Forecasting leachate generation from pilot woodchip stockpiles using a three-dimensional transient flow model.

Leachate generation from open stockpiles of recycled woodchip materials is potentially harmful to aquatic ecosystems. There is growing interest in using numerical models to simulate leachate generation from outdoor piles, but this requires information about the hydraulic properties of the materials.
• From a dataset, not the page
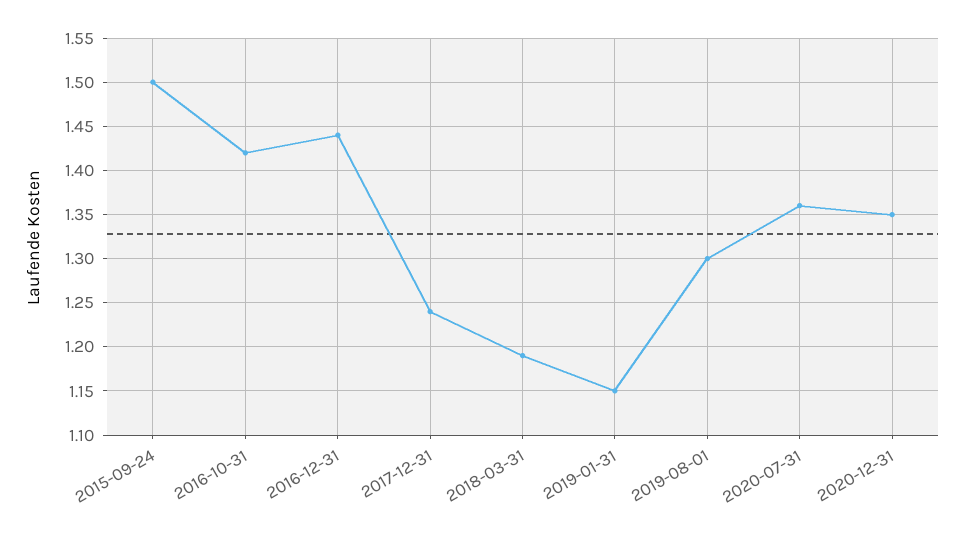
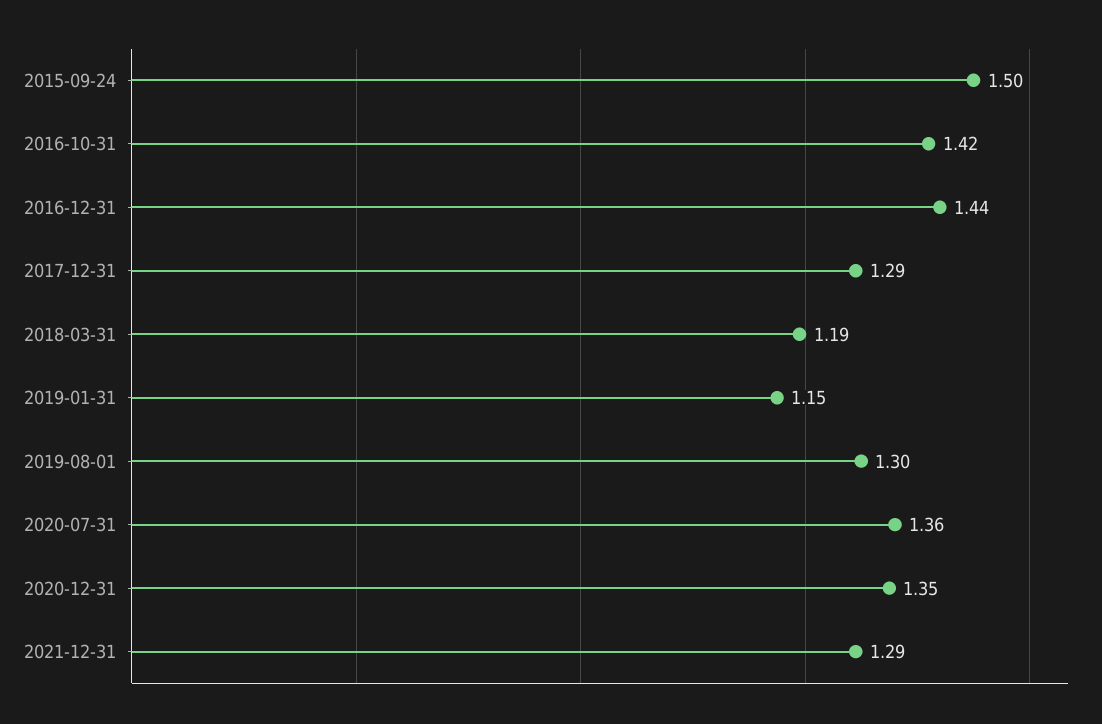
2017-12-31: 1.24 -> 1.29
2021-12-31: none -> 1.29

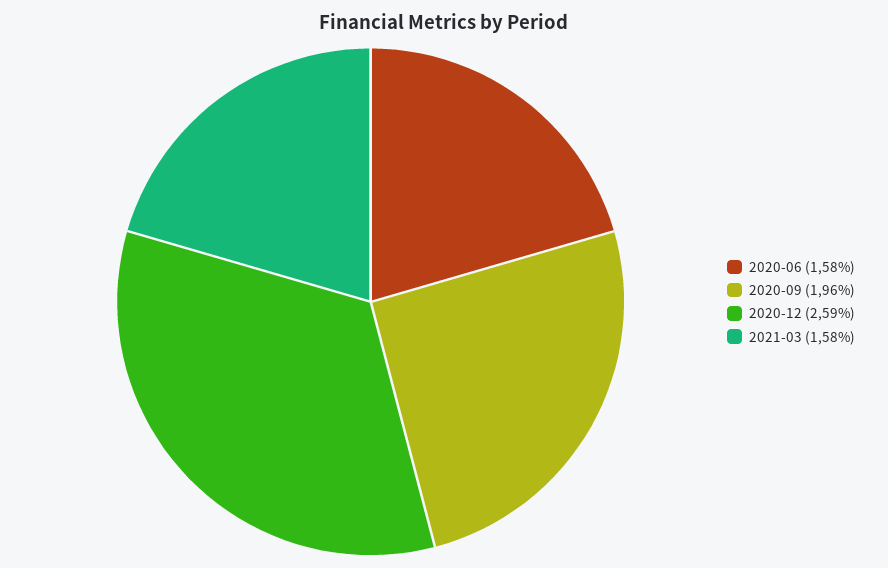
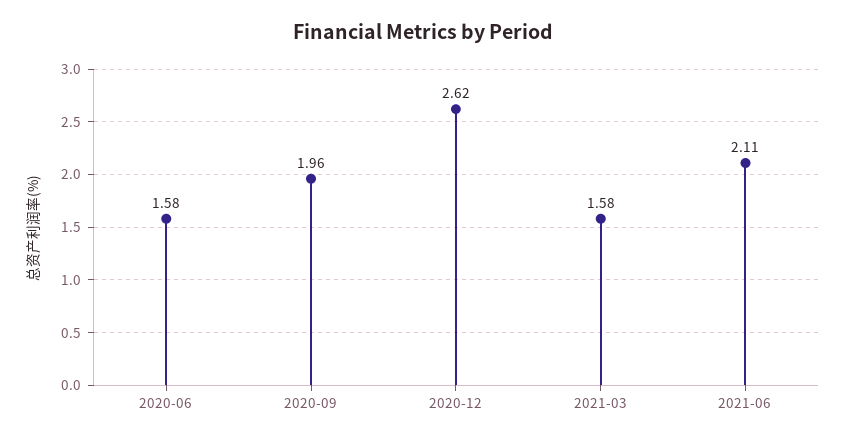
2020-12: 2.59 -> 2.62
2021-06: none -> 2.11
The objectives of this study were to simulate leachate from woodchip piles with the numerical model HYDRUS-3D and to optimize subsets of parameters for single (SPM) and dual (DPM) pore flow models with the Bayesian Markov Chain Monte Carlo algorithm DREAMZS. Three experimental piles, each approximately 30 m3, were setup with mixtures of either once (coarse) or twice (fine) ground woodchips. Leachate continuously collected over a period of six months was similar across piles. As a result, subsets of optimized flow parameters for the coarse and fine woodchips were not different. Leachate predictions by the two pore flow models were similar and agreed reasonably with the field measurements, as indicated by Nash-Sutcliffe efficiency values greater than 0.6. This result suggests the simpler SPM is adequate for field predictions of leachate. However, leachate was consistently under-predicted by both pore models by 13-27% during rainfall events with more than 1 cm in 6 h. The optimized flow models can be used as a tool for studying pile management strategies.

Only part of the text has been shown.